Calling on the advice--and manpower--of an MSSP can be invaluable in helping release the technology's value. Just as a conventional security firm would provide an instant response service when monitoring your company's physical alarms, a MSSP employs teams of security-trained staff who will take over the nasty parts of running an IDS: watching for problems, sorting out the large number of false alarms, and taking appropriate action should a real threat be detected.

Unless companies are ready to pay exorbitant sums to hire and keep their own security specialists, the decision to hire an MSSP is a no-brainer for anyone who is serious about tightening information security. "If you want to do IDS right, you need an MSSP," says Bussiere. "I don't think most organisations have the staff to actually analyse what one of these things is trying to tell them. Given the expense of such people, the smaller organisation is always going to have to rely on MSSPs."

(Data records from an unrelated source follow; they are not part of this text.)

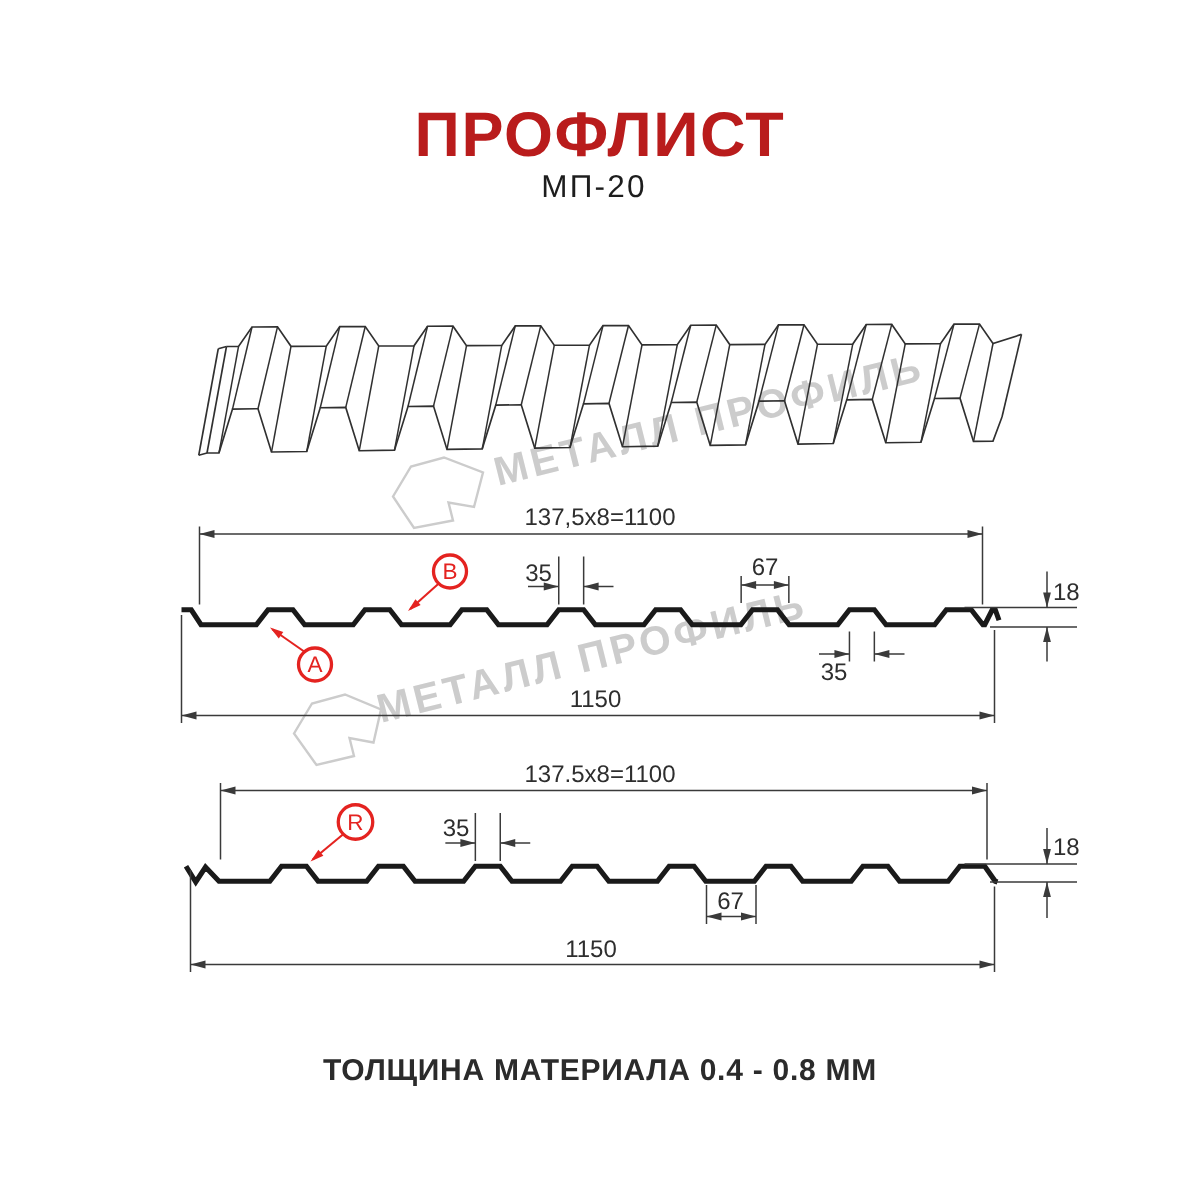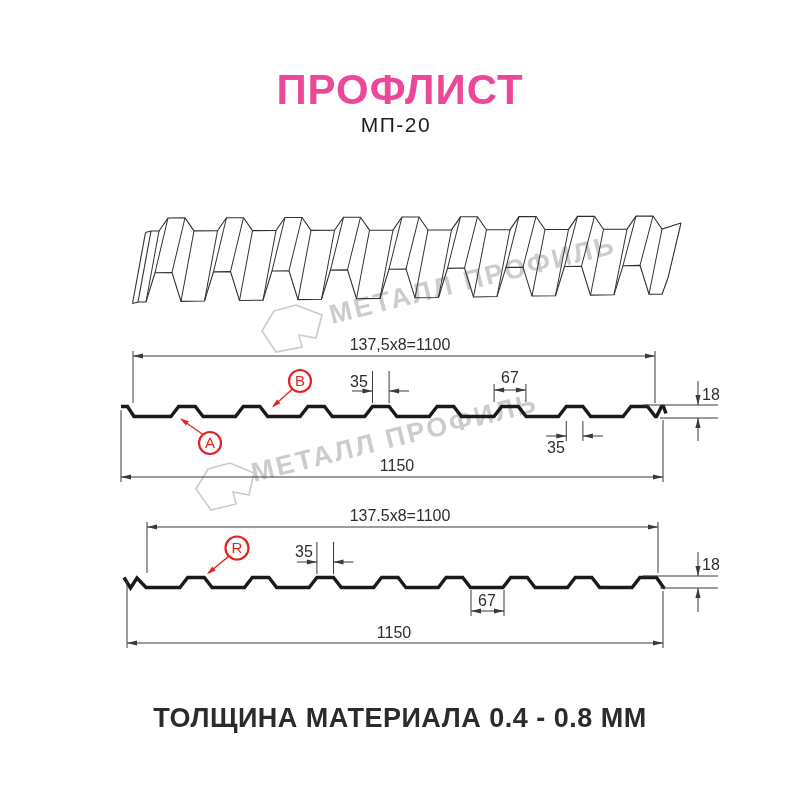"ПРОФЛИСТ" .title { color: #ec4899 -> #b91c1c }
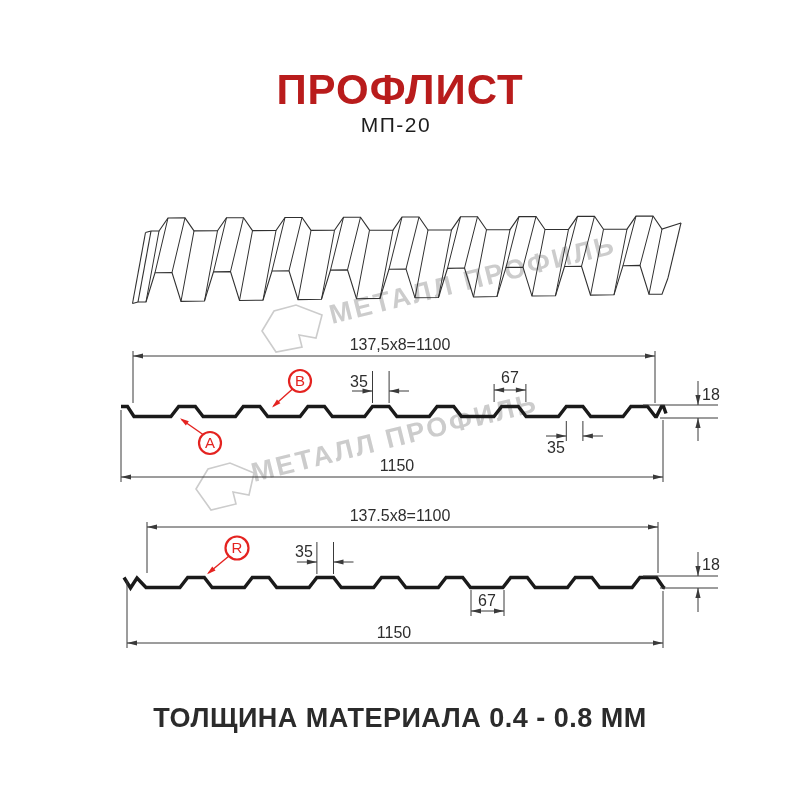"ТОЛЩИНА МАТЕРИАЛА 0.4 - 0.8" .footer-note { font-size: 27px -> 20px }
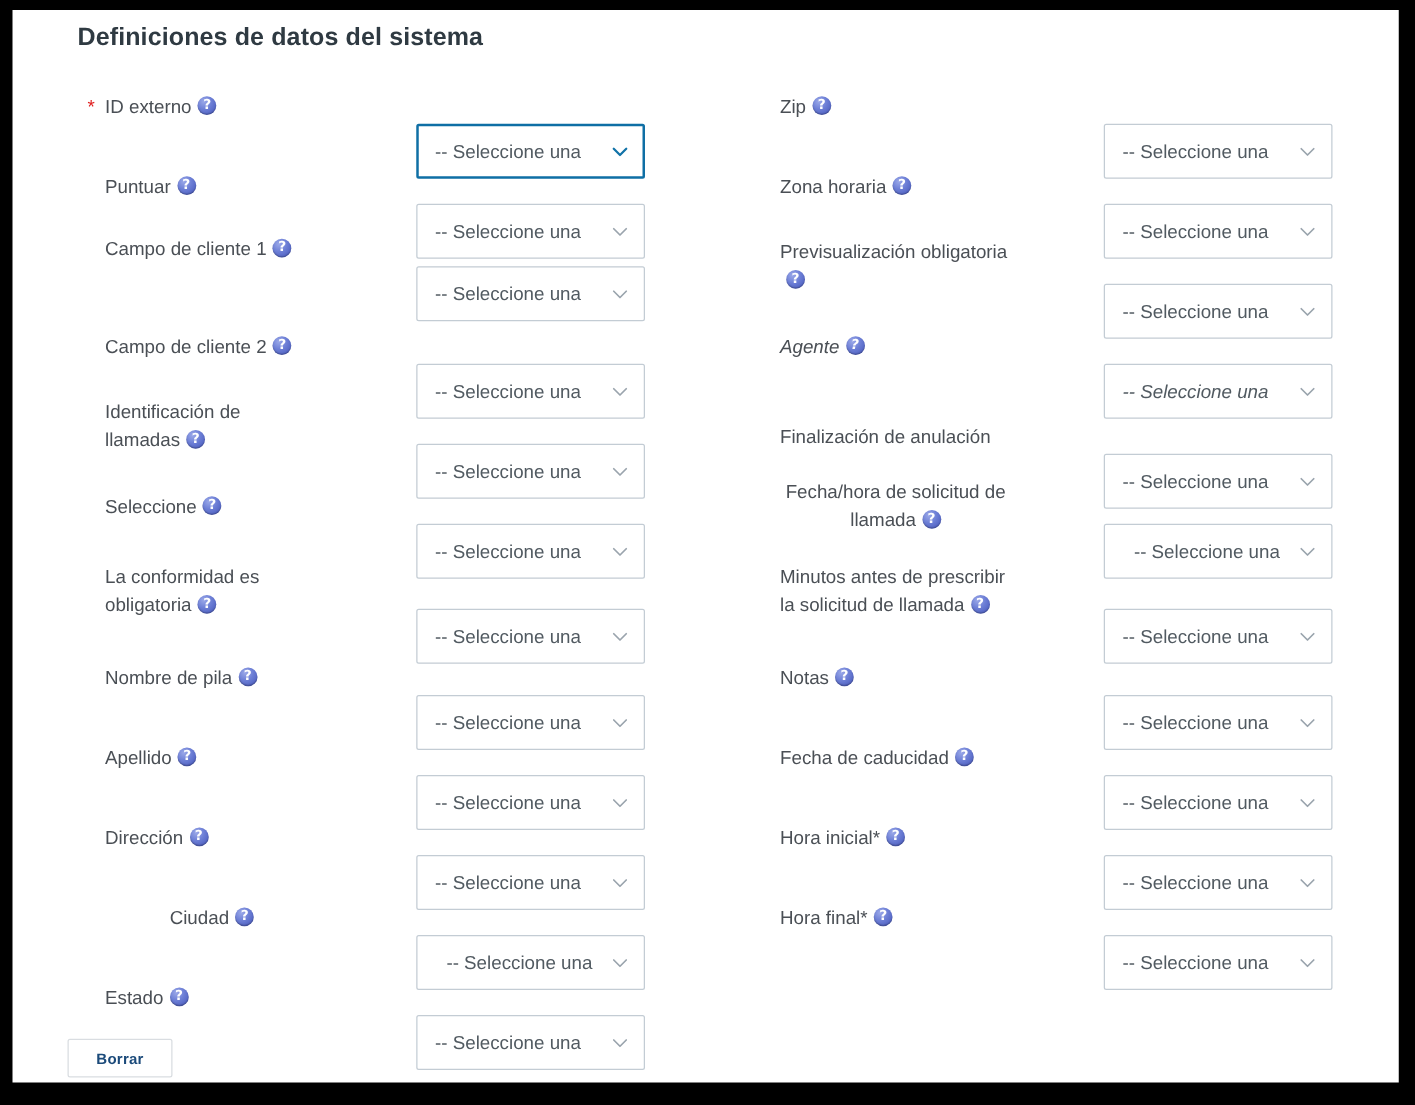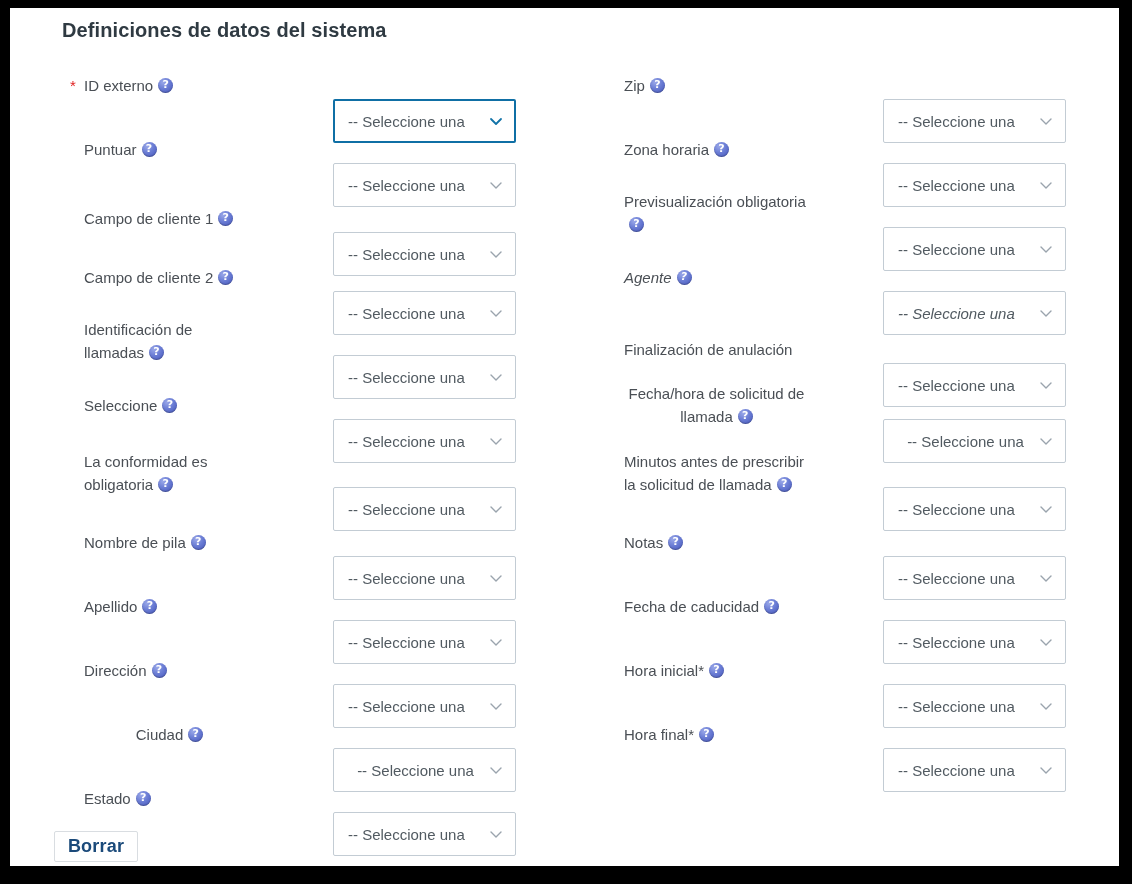"Campo de cliente 1" div.row { top: 188px -> 169px }
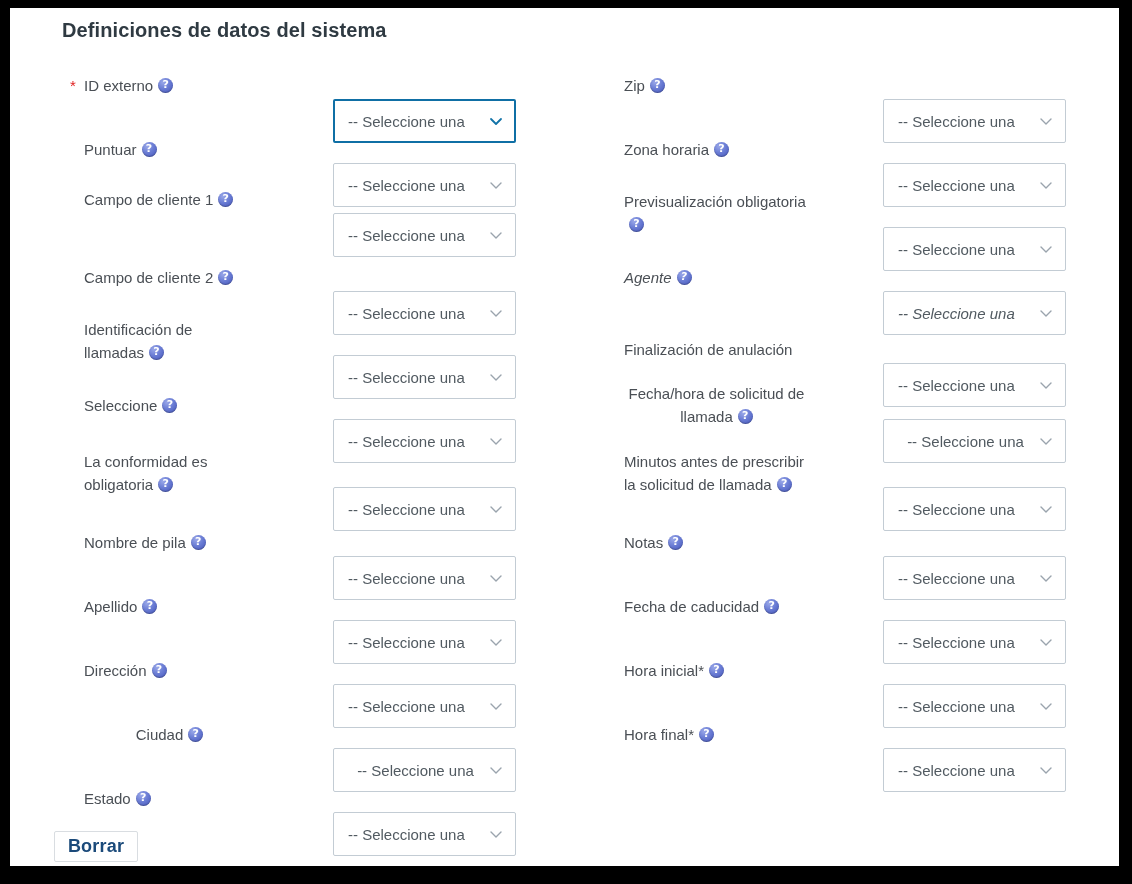"Borrar" #btn-borrar { font-size: 18px -> 12px }
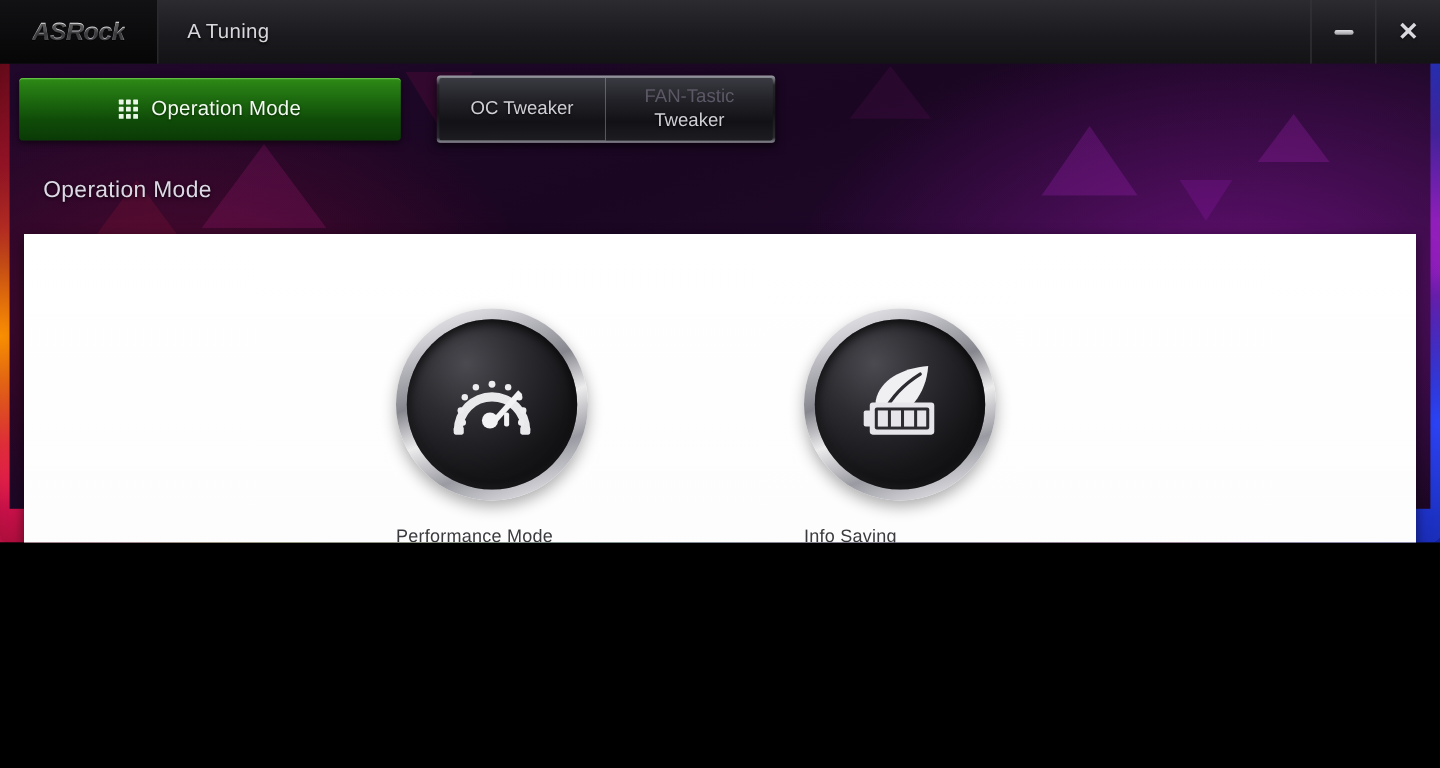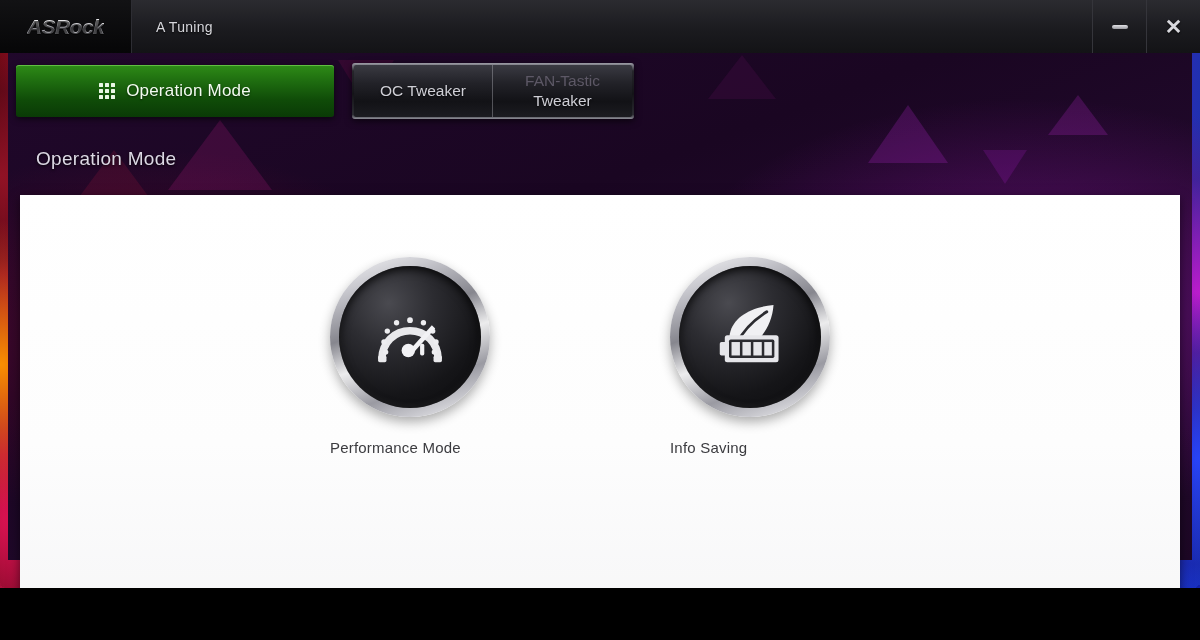"ASRock" #app { height: 588px -> 452px }
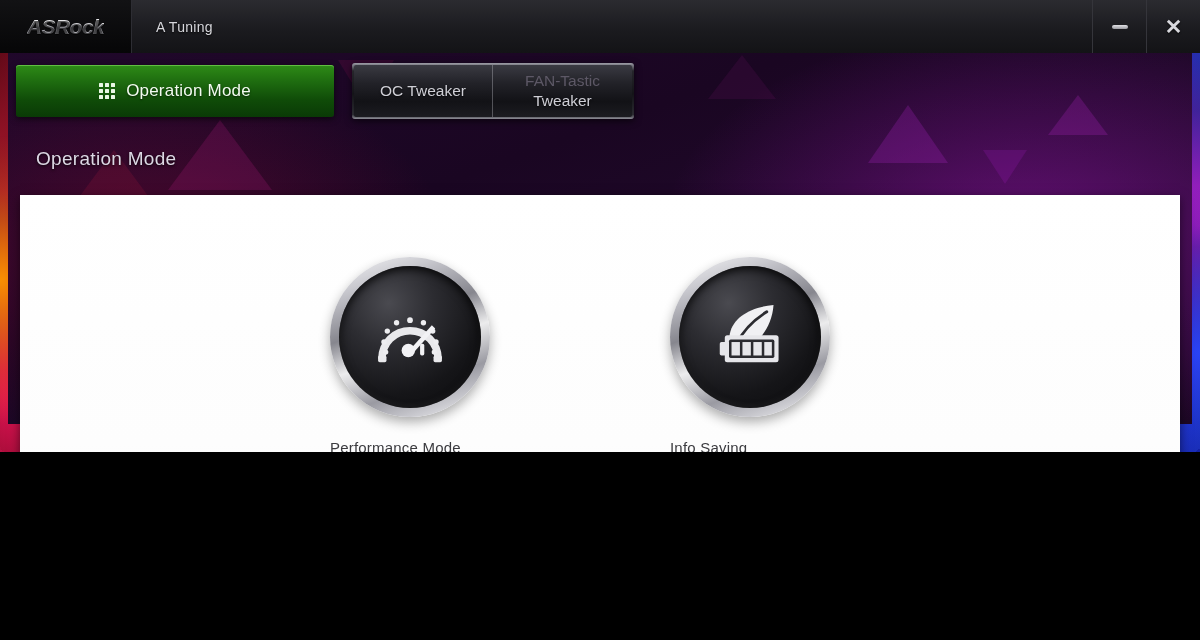"A Tuning" .app-title { font-size: 14px -> 17px }
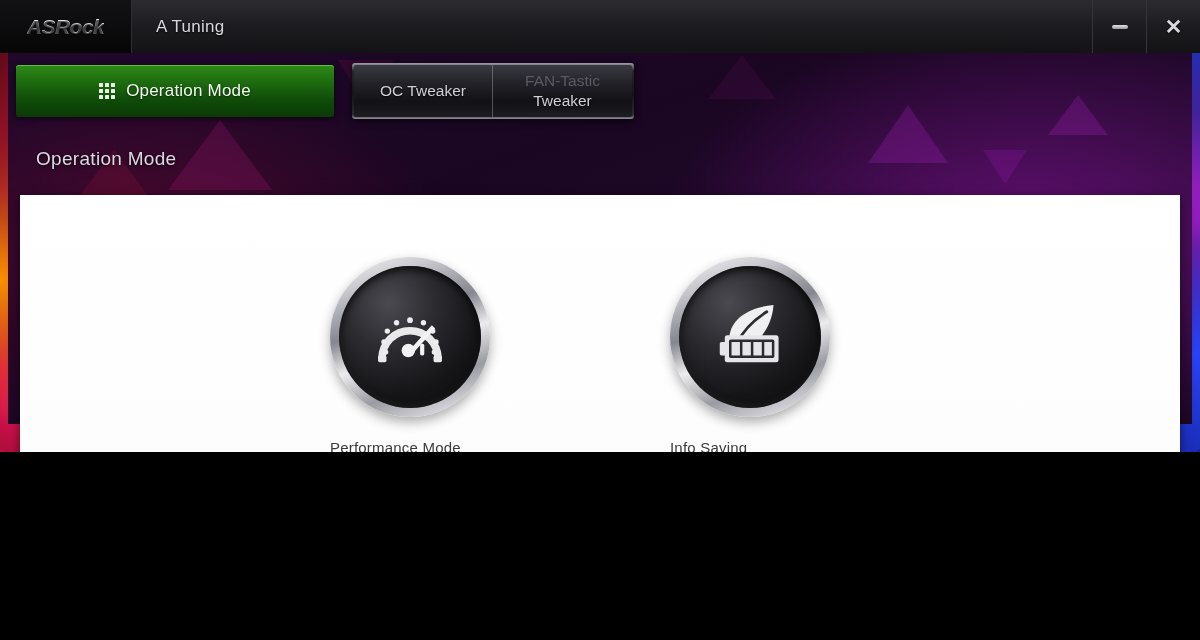"OC Tweaker" .tabgroup { margin-left: 18px -> 30px }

“I don’t think most organisations have the staff to analyse what one of these things is trying to tell them.”
Because security is all they do, MSSPs can provide unrivalled depth of knowledge about network attacks and how to prevent them. They may also have access to sophisticated tools providing capabilities such as event correlation, which helps moderate the flood of IDS alarms by grouping related events so they can be dealt with collectively rather than individually.

Even with the help of an MSSP, however, companies need to temper their expectations from the technology: it can take a long time before the programs have learned enough about normal network traffic to be able to detect anomalies. "IDSes can take three to six months to bed down, and it takes an enormous amount of effort to do that," says Arthur Argyropoulos, CEO of Zento, an MSSP that manages IDS systems for 10 of the company's 45 total MSSP customers.

Argyropoulos concedes that waiting for an IDS to get up to scratch can be frustrating for customers, but believes the technology will ultimately prove its worth. "The value that you get over those three months is negligible, and probably negative if you did an ROI calculation," he says. "Even when it's bedded down, you're still getting around 80 percent of alerts being false positives. But we've built a correlation engine that brings this down to maybe 50-60 percent of alerts being false positives."

As with everything in IT security, it's important to develop formal, written policies that highlight business objectives and rules. Security technologies--IDS or otherwise--will then mirror and enforce those policies. For example, it's a pretty safe bet that most of your employees won't be trying to log in between midnight and 6am; any unusually large volumes of traffic, or repeated attempts to log in under one particular user ID, would certainly suggest something strange is going on.

Argyropoulos says Zento, as a security company, has learned how to shape its IDS practice around its own experiences as a target for hackers. "The level of activity peaks at around 3am," he says. "We're talking thousands of alerts coming through."

Another important point for companies drowning in software vendors' marketing-speak, he adds, is that IDSes don't have to be expensive: just consider SNORT, a free open-source IDS that's currently in version 2.0.1 and can be a real eye-opener for companies keen to get a better grasp on the traffic flowing over their network. SNORT may well be enough for many businesses, or it can at the least be an introduction to the more complex commercial systems offering more sophisticated features such as integration with firewalls and other network security elements.